ZoomInfo Technologies Inc. (GTM)

Receivables turnover

Mar 31, 2025 Dec 31, 2024 Sep 30, 2024 Jun 30, 2024 Mar 31, 2024 Dec 31, 2023 Sep 30, 2023 Jun 30, 2023 Mar 31, 2023 Dec 31, 2022 Sep 30, 2022 Jun 30, 2022 Mar 31, 2022 Dec 31, 2021 Sep 30, 2021 Jun 30, 2021 Mar 31, 2021 Dec 31, 2020 Sep 30, 2020 Jun 30, 2020
Revenue (ttm) US$ in thousands 1,209,900 1,214,300 1,221,600 1,231,800 1,248,900 1,239,500 1,224,800 1,198,600 1,157,100 1,098,100 1,018,700 928,700 835,600 747,200 664,600 590,400 527,300 476,200 427,600 383,300
Receivables US$ in thousands 2,967,500 257,500 2,957,900 195,400 237,700 277,900 231,800 211,400 221,100 222,900 169,600 165,900 170,900 191,900 121,200 114,500 117,400 123,600 94,500 93,500
Receivables turnover 0.41 4.72 0.41 6.30 5.25 4.46 5.28 5.67 5.23 4.93 6.01 5.60 4.89 3.89 5.48 5.16 4.49 3.85 4.52 4.10

March 31, 2025 calculation

Receivables turnover = Revenue (ttm) ÷ Receivables
= $1,209,900K ÷ $2,967,500K
= 0.41

The receivables turnover ratio for ZoomInfo Technologies Inc. demonstrates notable fluctuations over the analyzed period, reflecting variations in the efficiency with which the company collects its accounts receivable. Initially, in June 2020, the ratio stood at 4.10, indicating that the company collected its receivables approximately 4.10 times during that period. This ratio increased consistently through the subsequent quarters, reaching a peak of 6.01 in September 2022, suggesting an improvement in receivables collection efficiency.

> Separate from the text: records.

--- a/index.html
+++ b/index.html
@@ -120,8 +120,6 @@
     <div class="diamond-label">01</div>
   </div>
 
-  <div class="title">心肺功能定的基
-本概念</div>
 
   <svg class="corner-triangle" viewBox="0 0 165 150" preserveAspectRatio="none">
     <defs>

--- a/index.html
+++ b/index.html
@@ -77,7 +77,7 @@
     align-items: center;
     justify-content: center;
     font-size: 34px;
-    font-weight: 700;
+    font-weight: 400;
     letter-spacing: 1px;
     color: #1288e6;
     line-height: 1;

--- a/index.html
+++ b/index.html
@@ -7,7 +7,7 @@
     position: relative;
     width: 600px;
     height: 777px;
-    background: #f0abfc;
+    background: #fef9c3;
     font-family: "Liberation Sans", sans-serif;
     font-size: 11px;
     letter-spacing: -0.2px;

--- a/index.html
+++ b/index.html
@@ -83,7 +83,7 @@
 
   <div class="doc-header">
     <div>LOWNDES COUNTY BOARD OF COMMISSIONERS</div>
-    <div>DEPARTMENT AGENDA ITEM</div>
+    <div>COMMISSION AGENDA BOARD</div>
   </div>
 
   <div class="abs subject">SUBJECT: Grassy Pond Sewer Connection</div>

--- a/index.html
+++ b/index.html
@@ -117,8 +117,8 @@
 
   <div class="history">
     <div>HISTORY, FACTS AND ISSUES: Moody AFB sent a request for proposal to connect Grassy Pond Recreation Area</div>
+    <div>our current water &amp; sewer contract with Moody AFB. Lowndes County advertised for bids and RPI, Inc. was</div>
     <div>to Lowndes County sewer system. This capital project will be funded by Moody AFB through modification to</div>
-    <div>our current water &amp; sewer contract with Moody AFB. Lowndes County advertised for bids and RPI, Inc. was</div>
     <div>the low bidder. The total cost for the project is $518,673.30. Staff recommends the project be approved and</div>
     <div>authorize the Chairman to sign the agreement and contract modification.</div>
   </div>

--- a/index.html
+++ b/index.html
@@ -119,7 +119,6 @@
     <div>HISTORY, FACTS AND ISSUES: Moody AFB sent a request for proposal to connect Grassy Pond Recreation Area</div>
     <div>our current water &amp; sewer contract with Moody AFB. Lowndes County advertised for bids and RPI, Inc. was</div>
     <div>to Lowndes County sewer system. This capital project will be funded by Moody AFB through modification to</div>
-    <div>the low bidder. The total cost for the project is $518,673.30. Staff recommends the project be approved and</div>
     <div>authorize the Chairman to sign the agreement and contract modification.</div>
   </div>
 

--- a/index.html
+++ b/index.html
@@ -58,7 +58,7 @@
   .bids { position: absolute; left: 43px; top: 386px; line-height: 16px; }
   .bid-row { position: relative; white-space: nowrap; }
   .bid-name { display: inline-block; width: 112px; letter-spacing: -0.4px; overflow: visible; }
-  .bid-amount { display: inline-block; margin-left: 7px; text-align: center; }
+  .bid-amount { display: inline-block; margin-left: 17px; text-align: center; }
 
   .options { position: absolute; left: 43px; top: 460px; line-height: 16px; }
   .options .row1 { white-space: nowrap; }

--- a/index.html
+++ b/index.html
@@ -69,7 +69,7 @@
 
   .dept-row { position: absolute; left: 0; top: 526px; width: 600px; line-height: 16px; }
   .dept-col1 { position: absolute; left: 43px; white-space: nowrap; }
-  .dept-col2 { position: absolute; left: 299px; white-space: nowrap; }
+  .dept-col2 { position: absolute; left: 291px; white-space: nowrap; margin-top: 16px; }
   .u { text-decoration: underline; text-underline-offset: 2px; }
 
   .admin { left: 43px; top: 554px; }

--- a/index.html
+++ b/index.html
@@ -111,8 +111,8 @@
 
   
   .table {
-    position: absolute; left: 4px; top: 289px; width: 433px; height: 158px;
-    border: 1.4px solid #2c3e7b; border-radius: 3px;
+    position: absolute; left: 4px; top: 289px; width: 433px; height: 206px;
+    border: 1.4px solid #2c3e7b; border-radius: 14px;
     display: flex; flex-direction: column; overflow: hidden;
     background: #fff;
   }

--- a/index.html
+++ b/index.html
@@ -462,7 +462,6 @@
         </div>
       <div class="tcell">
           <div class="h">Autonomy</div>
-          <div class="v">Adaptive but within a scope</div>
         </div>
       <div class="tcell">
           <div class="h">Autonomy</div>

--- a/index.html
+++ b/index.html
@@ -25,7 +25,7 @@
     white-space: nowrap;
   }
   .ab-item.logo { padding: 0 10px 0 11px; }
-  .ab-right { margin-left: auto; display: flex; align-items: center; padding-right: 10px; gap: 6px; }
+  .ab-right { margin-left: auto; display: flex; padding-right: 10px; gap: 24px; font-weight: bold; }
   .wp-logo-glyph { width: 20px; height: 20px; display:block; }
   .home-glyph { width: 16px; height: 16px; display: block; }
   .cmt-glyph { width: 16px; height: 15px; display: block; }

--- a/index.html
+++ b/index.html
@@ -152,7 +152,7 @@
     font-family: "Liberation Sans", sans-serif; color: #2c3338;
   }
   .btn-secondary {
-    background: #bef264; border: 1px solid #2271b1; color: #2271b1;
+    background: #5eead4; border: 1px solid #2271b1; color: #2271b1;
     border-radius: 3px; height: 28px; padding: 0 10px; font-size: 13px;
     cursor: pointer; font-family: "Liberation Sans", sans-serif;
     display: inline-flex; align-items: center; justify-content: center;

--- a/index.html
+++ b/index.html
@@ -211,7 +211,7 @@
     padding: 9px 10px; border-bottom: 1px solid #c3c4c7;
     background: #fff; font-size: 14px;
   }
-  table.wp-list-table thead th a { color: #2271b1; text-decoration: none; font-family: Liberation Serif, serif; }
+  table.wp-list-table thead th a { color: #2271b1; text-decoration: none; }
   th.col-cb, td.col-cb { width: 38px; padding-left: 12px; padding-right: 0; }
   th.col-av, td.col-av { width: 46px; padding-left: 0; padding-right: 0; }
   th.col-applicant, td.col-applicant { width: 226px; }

Between September 2022 and September 2023, the ratio experienced slight fluctuations but generally maintained an upward trend, reaching 5.28 in September 2023. This indicates that the company's collections remained reasonably efficient during this timeframe.

However, a significant decline appears in the data from December 2023 onward, where the ratio drops markedly to 4.46 by the end of 2023 and remains relatively steady into March 2024 at 5.25. Notably, in June 2024, the receivables turnover ratio surges to 6.30, representing a substantial improvement in collection efficiency compared to previous periods.

Contrastingly, the ratios for September 2024 and March 2025 show a sharp decline to 0.41, which suggests an extraordinary and likely anomalous event affecting receivables collection. Such a drastic decrease could be attributed to accounting adjustments, write-offs, or other exceptional circumstances impacting receivables accounting.

Overall, the company's receivables turnover ratio has experienced periods of steady improvement and occasional volatility, with recent data indicating a possible disruption or anomaly in collection processes. The observed fluctuations highlight the importance of contextual factors—such as changes in credit policies, customer base, or accounting practices—that may influence the ratios over time.